### PROBLEM TO SOLVE
Give back the full listing exactly as it appears below.

### AVAILABLE DATA
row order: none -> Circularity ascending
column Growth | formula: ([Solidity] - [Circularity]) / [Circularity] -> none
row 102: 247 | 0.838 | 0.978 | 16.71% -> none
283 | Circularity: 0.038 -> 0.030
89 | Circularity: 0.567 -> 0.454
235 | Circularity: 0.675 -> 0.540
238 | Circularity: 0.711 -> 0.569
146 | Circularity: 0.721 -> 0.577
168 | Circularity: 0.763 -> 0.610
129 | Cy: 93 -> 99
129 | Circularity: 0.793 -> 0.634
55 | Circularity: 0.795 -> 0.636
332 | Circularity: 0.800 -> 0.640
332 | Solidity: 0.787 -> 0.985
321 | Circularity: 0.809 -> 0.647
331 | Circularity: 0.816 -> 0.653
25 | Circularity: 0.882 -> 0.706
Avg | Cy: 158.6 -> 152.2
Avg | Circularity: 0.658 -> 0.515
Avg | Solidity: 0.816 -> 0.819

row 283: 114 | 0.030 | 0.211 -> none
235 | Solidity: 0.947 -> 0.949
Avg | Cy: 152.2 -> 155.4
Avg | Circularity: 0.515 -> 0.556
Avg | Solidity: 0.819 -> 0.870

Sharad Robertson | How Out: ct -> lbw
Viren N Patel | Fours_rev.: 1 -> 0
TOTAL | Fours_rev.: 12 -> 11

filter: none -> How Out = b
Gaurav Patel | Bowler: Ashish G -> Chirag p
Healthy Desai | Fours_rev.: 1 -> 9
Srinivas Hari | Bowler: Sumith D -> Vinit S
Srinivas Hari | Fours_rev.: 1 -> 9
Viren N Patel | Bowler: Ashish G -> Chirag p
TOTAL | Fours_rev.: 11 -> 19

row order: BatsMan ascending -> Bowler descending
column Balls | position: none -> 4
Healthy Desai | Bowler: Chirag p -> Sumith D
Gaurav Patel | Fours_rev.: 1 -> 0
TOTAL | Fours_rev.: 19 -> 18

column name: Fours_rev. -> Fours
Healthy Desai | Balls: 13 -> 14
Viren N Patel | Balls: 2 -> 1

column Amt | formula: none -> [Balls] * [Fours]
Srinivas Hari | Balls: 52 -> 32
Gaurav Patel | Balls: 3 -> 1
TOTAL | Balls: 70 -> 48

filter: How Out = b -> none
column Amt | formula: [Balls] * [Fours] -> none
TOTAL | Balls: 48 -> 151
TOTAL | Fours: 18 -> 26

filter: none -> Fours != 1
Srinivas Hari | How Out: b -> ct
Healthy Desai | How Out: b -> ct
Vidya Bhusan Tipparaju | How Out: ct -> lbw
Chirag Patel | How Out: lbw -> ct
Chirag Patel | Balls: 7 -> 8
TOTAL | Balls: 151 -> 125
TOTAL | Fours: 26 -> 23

### SOLUTION TO THIS EXERCISE
row order: none -> Circularity ascending
column Growth | formula: ([Solidity] - [Circularity]) / [Circularity] -> none
row 102: 247 | 0.838 | 0.978 | 16.71% -> none
283 | Circularity: 0.038 -> 0.030
89 | Circularity: 0.567 -> 0.454
235 | Circularity: 0.675 -> 0.540
238 | Circularity: 0.711 -> 0.569
146 | Circularity: 0.721 -> 0.577
168 | Circularity: 0.763 -> 0.610
129 | Cy: 93 -> 99
129 | Circularity: 0.793 -> 0.634
55 | Circularity: 0.795 -> 0.636
332 | Circularity: 0.800 -> 0.640
332 | Solidity: 0.787 -> 0.985
321 | Circularity: 0.809 -> 0.647
331 | Circularity: 0.816 -> 0.653
25 | Circularity: 0.882 -> 0.706
Avg | Cy: 158.6 -> 152.2
Avg | Circularity: 0.658 -> 0.515
Avg | Solidity: 0.816 -> 0.819

row 283: 114 | 0.030 | 0.211 -> none
235 | Solidity: 0.947 -> 0.949
Avg | Cy: 152.2 -> 155.4
Avg | Circularity: 0.515 -> 0.556
Avg | Solidity: 0.819 -> 0.870

Sharad Robertson | How Out: ct -> lbw
Viren N Patel | Fours_rev.: 1 -> 0
TOTAL | Fours_rev.: 12 -> 11

filter: none -> How Out = b
Gaurav Patel | Bowler: Ashish G -> Chirag p
Healthy Desai | Fours_rev.: 1 -> 9
Srinivas Hari | Bowler: Sumith D -> Vinit S
Srinivas Hari | Fours_rev.: 1 -> 9
Viren N Patel | Bowler: Ashish G -> Chirag p
TOTAL | Fours_rev.: 11 -> 19

row order: BatsMan ascending -> Bowler descending
column Balls | position: none -> 4
Healthy Desai | Bowler: Chirag p -> Sumith D
Gaurav Patel | Fours_rev.: 1 -> 0
TOTAL | Fours_rev.: 19 -> 18

column name: Fours_rev. -> Fours
Healthy Desai | Balls: 13 -> 14
Viren N Patel | Balls: 2 -> 1

column Amt | formula: none -> [Balls] * [Fours]
Srinivas Hari | Balls: 52 -> 32
Gaurav Patel | Balls: 3 -> 1
TOTAL | Balls: 70 -> 48

filter: How Out = b -> none
column Amt | formula: [Balls] * [Fours] -> none
TOTAL | Balls: 48 -> 151
TOTAL | Fours: 18 -> 26

filter: none -> Fours != 1
Srinivas Hari | How Out: b -> ct
Healthy Desai | How Out: b -> ct
Vidya Bhusan Tipparaju | How Out: ct -> lbw
Chirag Patel | How Out: lbw -> ct
Chirag Patel | Balls: 7 -> 8
TOTAL | Balls: 151 -> 125
TOTAL | Fours: 26 -> 23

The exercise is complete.